What you want to do is to ensure that you start out with the containing polygon (whether generated by you or from another source) having edges of fairly equal length; a variance factor would make this look more natural. I would probably go for a variance of 10-20%.
Now that you have your containing polygon bounded by lines segments of approximately equal length, you have a basis from which to begin generating your Voronoi diagram. For each edge on your container:
- Determine the edge normal (perp line jutting inward from centre of that segment).
- Use the edge normal as a sliding scale on which to place a new Voronoi node centre. The distance away from the edge itself would be determined by what you want your average Voronoi cell "diameter" to be, if they were all taken as circles. In your example that looks like maybe 30 pixels (or whatever the equivalent in your world units would be). Again, you should apply a variance factor to this so that not every cell centre is placed equidistant from its source edge.
- Generate the Voronoi cell for your newly placed centre.
- Store your Voronoi cell source point in a list.
As you incrementally generate each point, you should begin to see that the algorithm subdivides each convex "constituent area" of your concave container in a radial fashion.
You may be wondering what the list is for. Well, obviously, you're not done yet, you've only generated a fraction of the total Voronoi tesselation you want. Once you have created these "boundary" cells of your concave space, you don't want new cells to be generated closer to the boundary than the boundary cells already are, you only want them inside that area. By maintaining a list of the boundary cell source points, you can then ensure that any further points you create are inside that area. It's a little bit like taking an internal Minkowski sum to ensure you have a buffer zone.

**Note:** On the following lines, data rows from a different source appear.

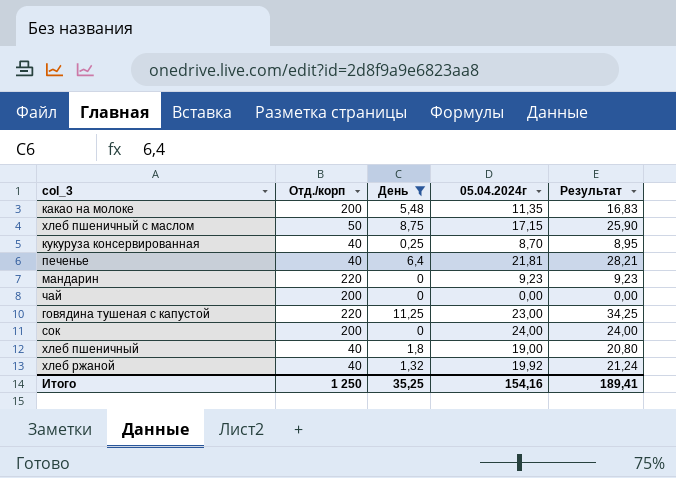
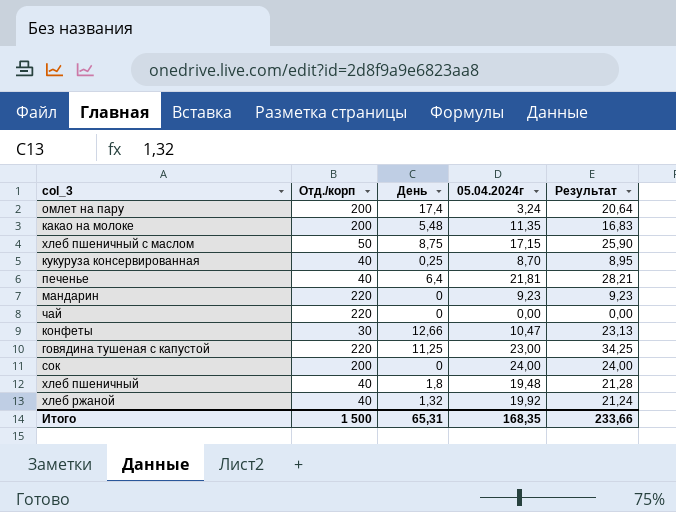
filter: День <= 11,25 -> none
чай | Отд./корп: 200 -> 220
хлеб пшеничный | 05.04.2024г: 19,00 -> 19,48
хлеб пшеничный | Результат: 20,80 -> 21,28
Итого | Отд./корп: 1 250 -> 1 500
Итого | День: 35,25 -> 65,31
Итого | 05.04.2024г: 154,16 -> 168,35
Итого | Результат: 189,41 -> 233,66

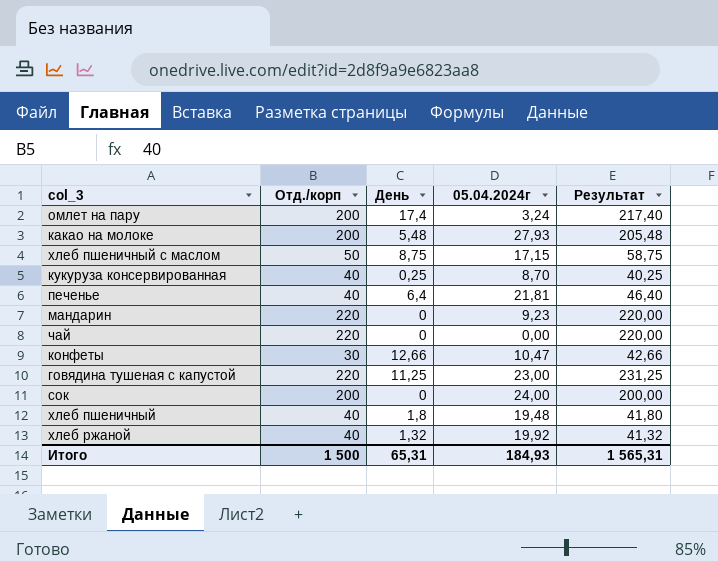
column Результат | formula: [День] + [05.04.2024г] -> [Отд./корп] + [День]
какао на молоке | 05.04.2024г: 11,35 -> 27,93
Итого | 05.04.2024г: 168,35 -> 184,93
Итого | Результат: 233,66 -> 1 565,31

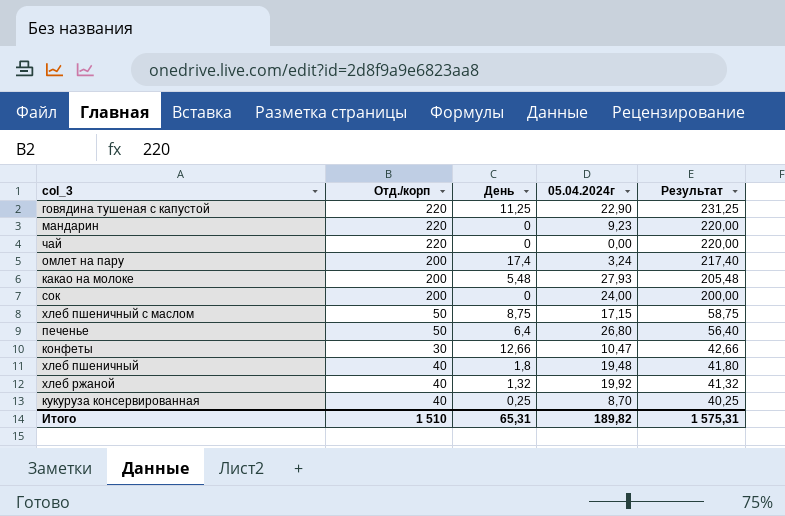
row order: none -> Результат descending
говядина тушеная с капустой | 05.04.2024г: 23,00 -> 22,90
печенье | Отд./корп: 40 -> 50
печенье | 05.04.2024г: 21,81 -> 26,80
печенье | Результат: 46,40 -> 56,40
Итого | Отд./корп: 1 500 -> 1 510
Итого | 05.04.2024г: 184,93 -> 189,82
Итого | Результат: 1 565,31 -> 1 575,31

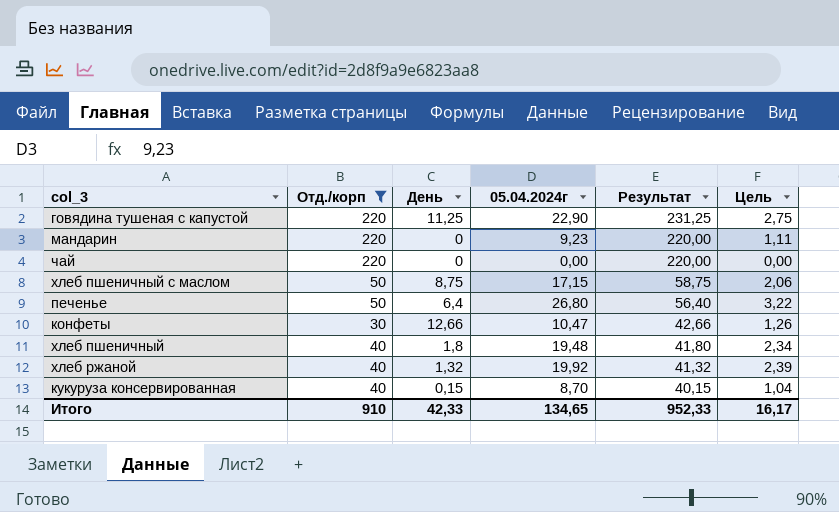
filter: none -> Отд./корп != 200
column Цель | formula: none -> [05.04.2024г] * 0,12
кукуруза консервированная | День: 0,25 -> 0,15
кукуруза консервированная | Результат: 40,25 -> 40,15
Итого | Отд./корп: 1 510 -> 910
Итого | День: 65,31 -> 42,33
Итого | 05.04.2024г: 189,82 -> 134,65
Итого | Результат: 1 575,31 -> 952,33

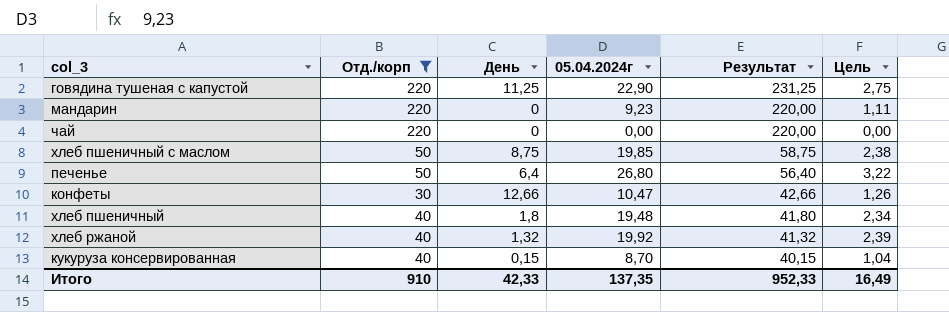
хлеб пшеничный с маслом | 05.04.2024г: 17,15 -> 19,85
хлеб пшеничный с маслом | Цель: 2,06 -> 2,38
Итого | 05.04.2024г: 134,65 -> 137,35
Итого | Цель: 16,17 -> 16,49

Now you can randomise the rest of your cells in this derived concave space, to completion.
(Caveat emptor: You will have to be careful with this previous step. If any "passage" areas are too narrow, then the boundaries of this derived space will overlap, you will have a non-simple polygon, and you may find yourself placing points in the wrong places in spite of your efforts. The solution is to ensure that either your maximum placement distance from edges is never more than half of your minimum passage width... or use some other geometric means, including Minkowski summation as one possibility, to ensure you do not wind up with a degenerate derived polygon. It is quite possible that you will end with a multipolygon, i.e. fragments.)
I've not applied this method myself yet, but although there will certainly be bugs to work out, I think the general idea will get you started in the right direction.